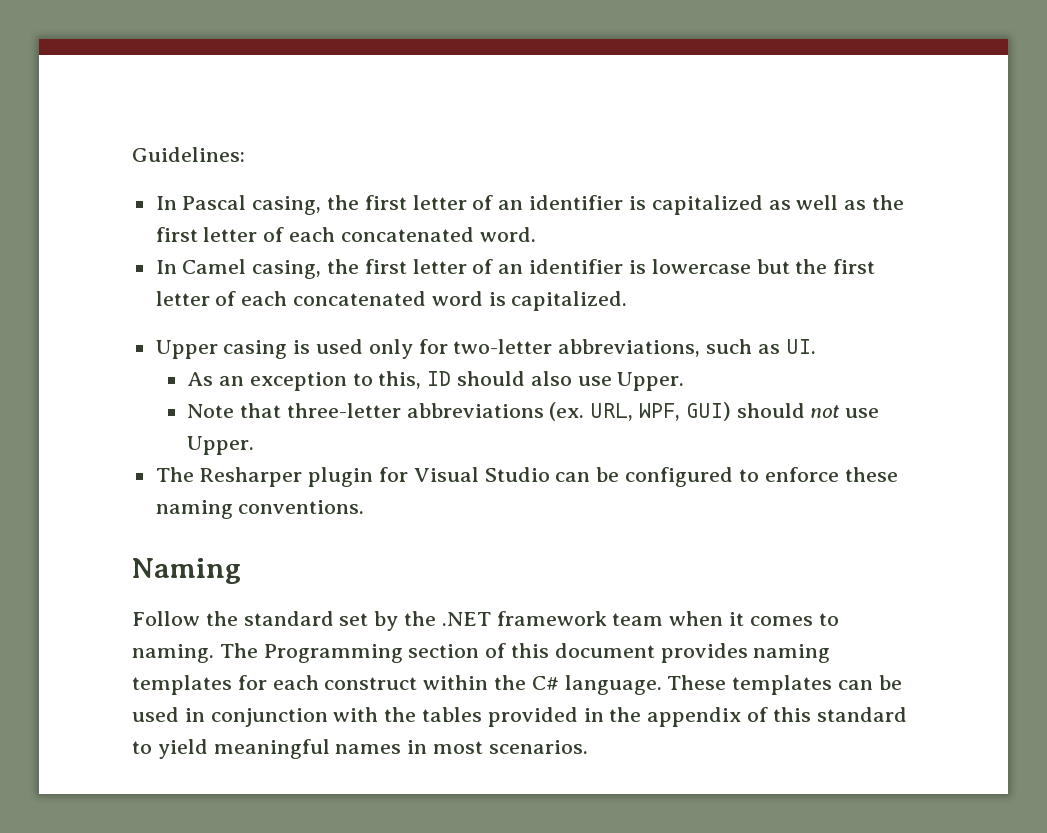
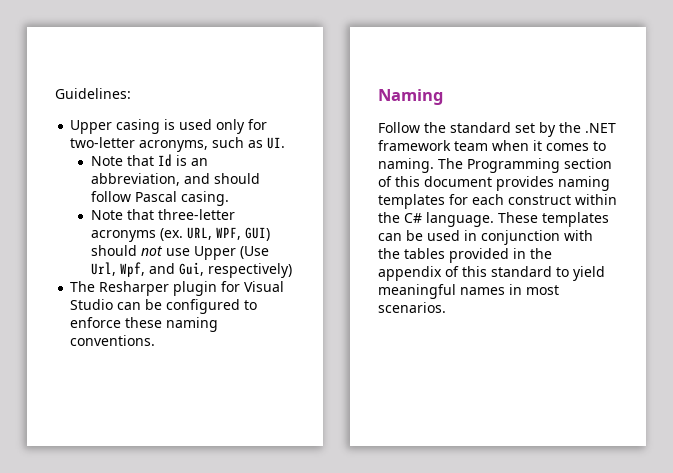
- In Pascal casing, the first letter of an identifier is capitalized as well as the first letter of each concatenated word.
- In Camel casing, the first letter of an identifier is lowercase but the first letter of each concatenated word is capitalized.
- Upper casing is used only for two-letter abbreviations, such as UI.
+ Upper casing is used only for two-letter acronyms, such as UI.
- As an exception to this, ID should also use Upper.
+ Note that Id is an abbreviation, and should follow Pascal casing.
- Note that three-letter abbreviations (ex.
+ Note that three-letter acronyms (ex.
- URL, WPF, GUI) should not use Upper.
+ URL, WPF, GUI) should not use Upper (Use Url, Wpf, and Gui, respectively)

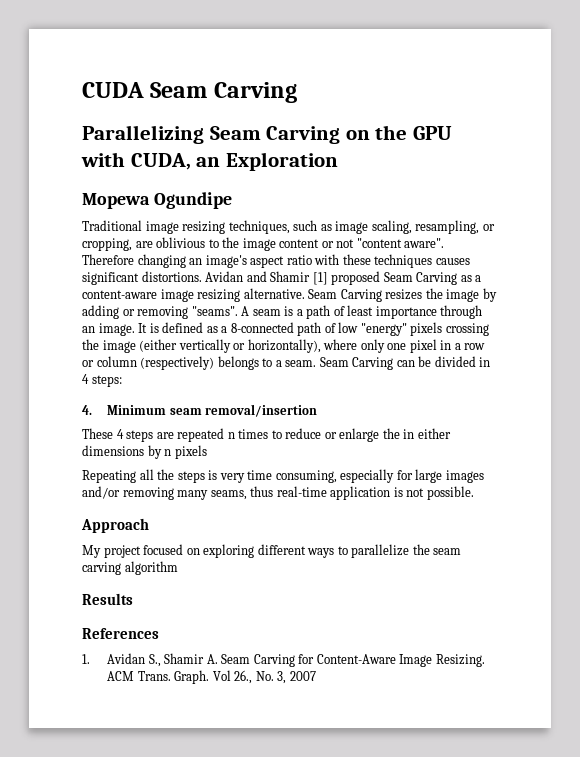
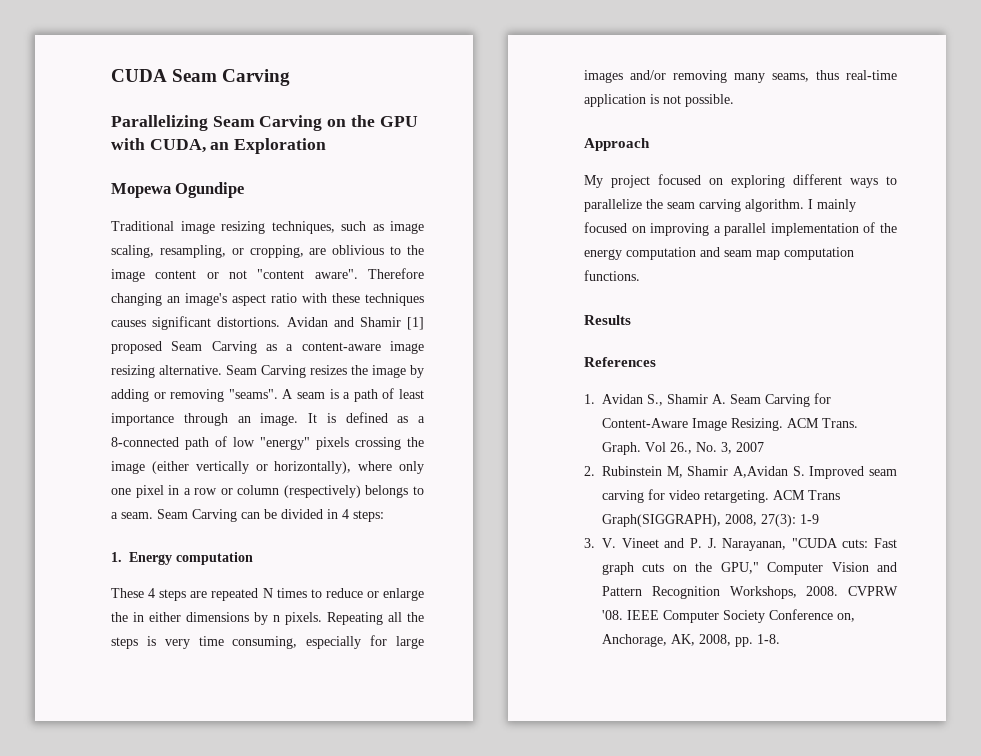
- 4. Minimum seam removal/insertion
+ 1. Energy computation
- These 4 steps are repeated n times to reduce or enlarge the in either dimensions by n pixels
- Repeating all the steps is very time consuming, especially for large images and/or removing many seams, thus real-time application is not possible.
+ These 4 steps are repeated N times to reduce or enlarge the in either dimensions by n pixels. Repeating all the steps is very time consuming, especially for large images and/or removing many seams, thus real-time application is not possible.
- My project focused on exploring different ways to parallelize the seam carving algorithm
+ My project focused on exploring different ways to parallelize the seam carving algorithm. I mainly focused on improving a parallel implementation of the energy computation and seam map computation functions.
+ 2. Rubinstein M, Shamir A,Avidan S. Improved seam carving for video retargeting. ACM Trans Graph(SIGGRAPH), 2008, 27(3): 1-9
+ 3. V. Vineet and P. J. Narayanan, "CUDA cuts: Fast graph cuts on the GPU," Computer Vision and Pattern Recognition Workshops, 2008. CVPRW '08. IEEE Computer Society Conference on, Anchorage, AK, 2008, pp. 1-8.

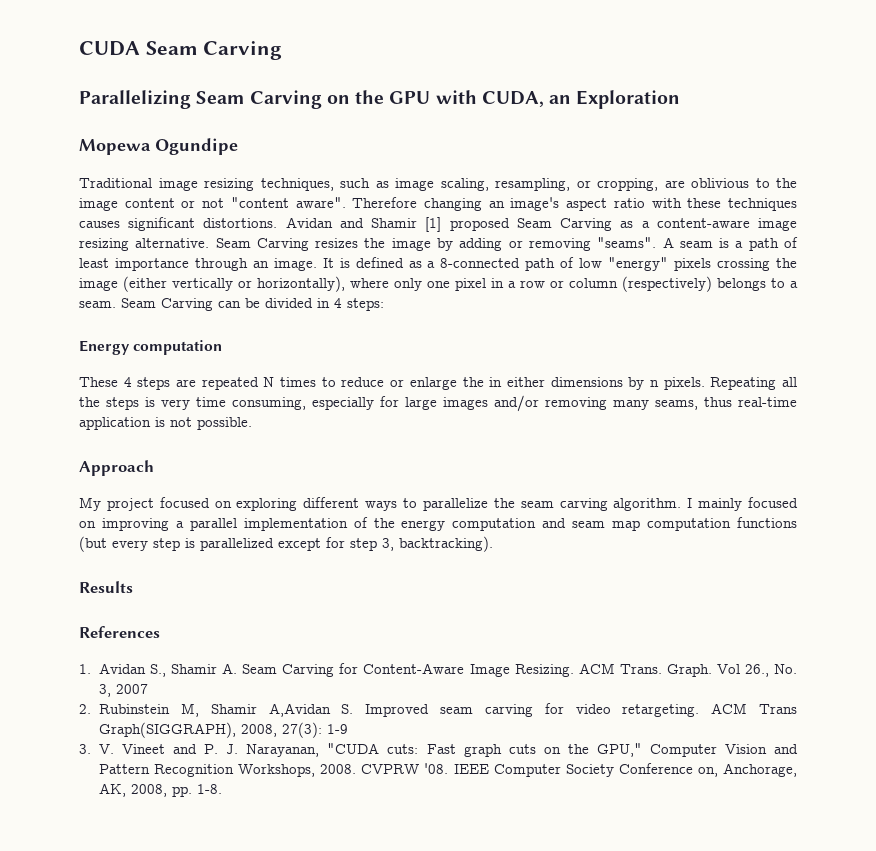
- 1. Energy computation
+ Energy computation
- I mainly focused on improving a parallel implementation of the energy computation and seam map computation functions.
+ I mainly focused on improving a parallel implementation of the energy computation and seam map computation functions (but every step is parallelized except for step 3, backtracking).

☆ ☆ ☆ ☆ ☆

• [WHAT THE EXERCISE ASKS]: Using the records above, print exactly the run of lines that starts with the line with "three-letter acronyms (ex." and goes on through the line with "- These 4 steps", pictures excluded.

• [RESULT OF THIS EXERCISE]:
+ Note that three-letter acronyms (ex.
- URL, WPF, GUI) should not use Upper.
+ URL, WPF, GUI) should not use Upper (Use Url, Wpf, and Gui, respectively)

- 4. Minimum seam removal/insertion
+ 1. Energy computation
- These 4 steps are repeated n times to reduce or enlarge the in either dimensions by n pixels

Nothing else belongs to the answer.